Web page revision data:
******
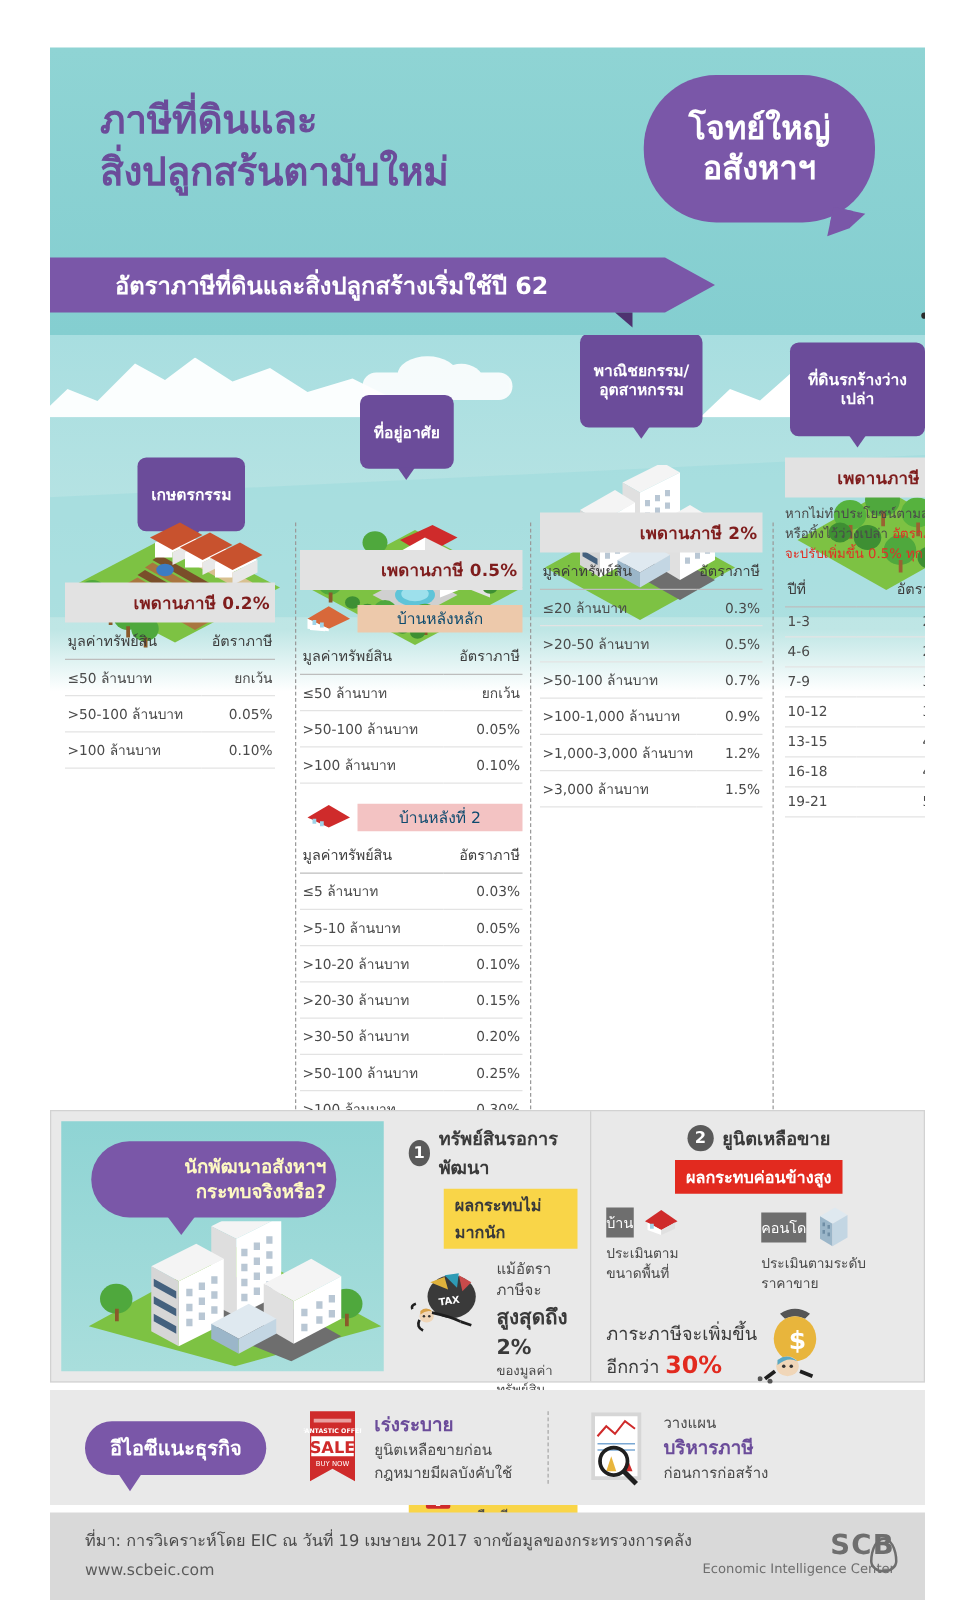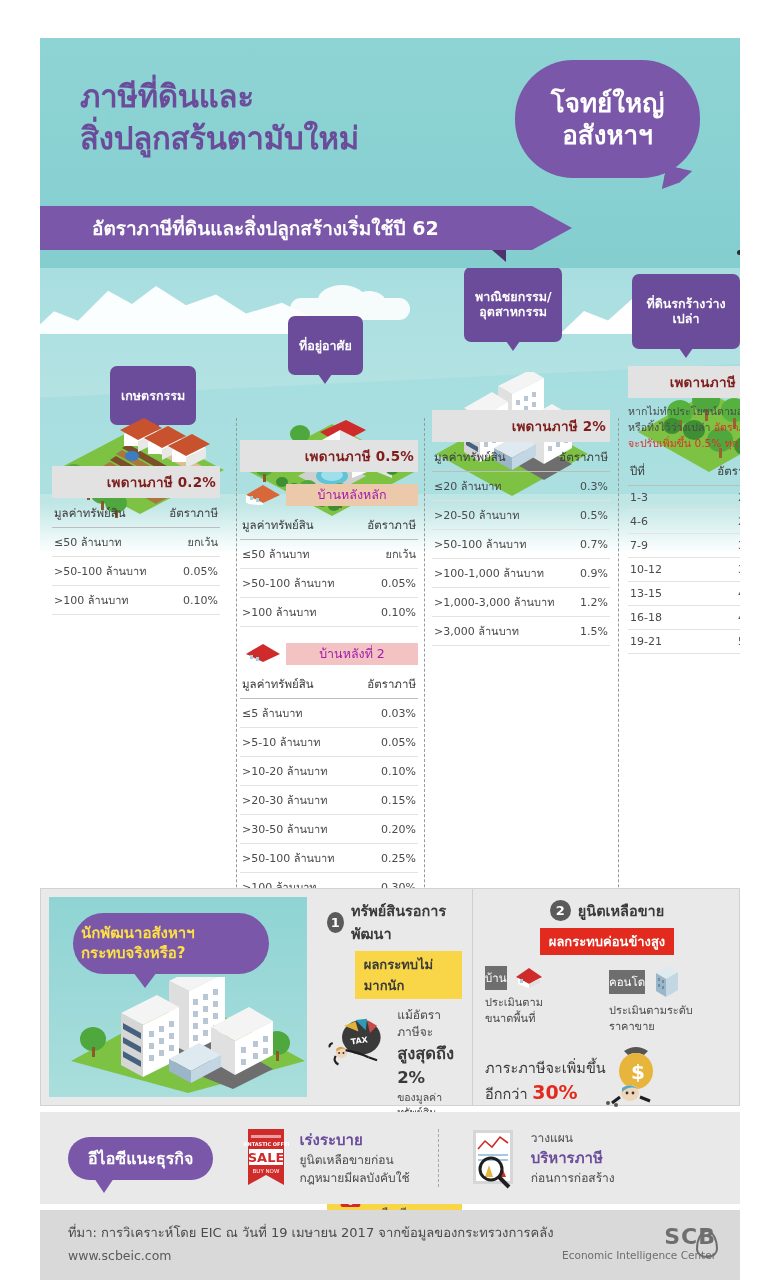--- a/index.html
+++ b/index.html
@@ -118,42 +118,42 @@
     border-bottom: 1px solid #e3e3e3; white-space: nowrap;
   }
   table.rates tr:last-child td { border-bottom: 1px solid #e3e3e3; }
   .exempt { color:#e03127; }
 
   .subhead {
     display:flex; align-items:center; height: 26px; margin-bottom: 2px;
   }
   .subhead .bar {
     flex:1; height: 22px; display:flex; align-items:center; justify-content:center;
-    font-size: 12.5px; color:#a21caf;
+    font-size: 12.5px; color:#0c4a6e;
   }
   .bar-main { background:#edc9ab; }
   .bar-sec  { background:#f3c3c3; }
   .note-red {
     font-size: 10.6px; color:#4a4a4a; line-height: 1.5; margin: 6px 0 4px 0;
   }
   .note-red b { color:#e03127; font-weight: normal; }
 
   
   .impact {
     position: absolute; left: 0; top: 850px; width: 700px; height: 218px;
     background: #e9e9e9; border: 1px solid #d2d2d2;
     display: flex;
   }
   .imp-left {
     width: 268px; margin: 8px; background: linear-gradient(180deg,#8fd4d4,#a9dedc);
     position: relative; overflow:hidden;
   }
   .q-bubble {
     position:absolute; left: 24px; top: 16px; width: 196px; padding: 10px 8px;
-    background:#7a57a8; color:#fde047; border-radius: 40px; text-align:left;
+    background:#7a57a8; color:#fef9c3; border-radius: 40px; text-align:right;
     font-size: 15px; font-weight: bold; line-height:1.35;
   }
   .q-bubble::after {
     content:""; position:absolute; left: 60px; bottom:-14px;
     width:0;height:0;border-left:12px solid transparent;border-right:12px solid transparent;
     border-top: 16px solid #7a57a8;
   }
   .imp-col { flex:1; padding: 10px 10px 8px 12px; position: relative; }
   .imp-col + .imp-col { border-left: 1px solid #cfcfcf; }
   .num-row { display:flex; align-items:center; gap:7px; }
******
§ Your task
Transcribe, word for word, every line from the one containing "left: 60px; bottom:-14px;" through the final line of the entries, and nothing else.

§ Response
     content:""; position:absolute; left: 60px; bottom:-14px;
     width:0;height:0;border-left:12px solid transparent;border-right:12px solid transparent;
     border-top: 16px solid #7a57a8;
   }
   .imp-col { flex:1; padding: 10px 10px 8px 12px; position: relative; }
   .imp-col + .imp-col { border-left: 1px solid #cfcfcf; }
   .num-row { display:flex; align-items:center; gap:7px; }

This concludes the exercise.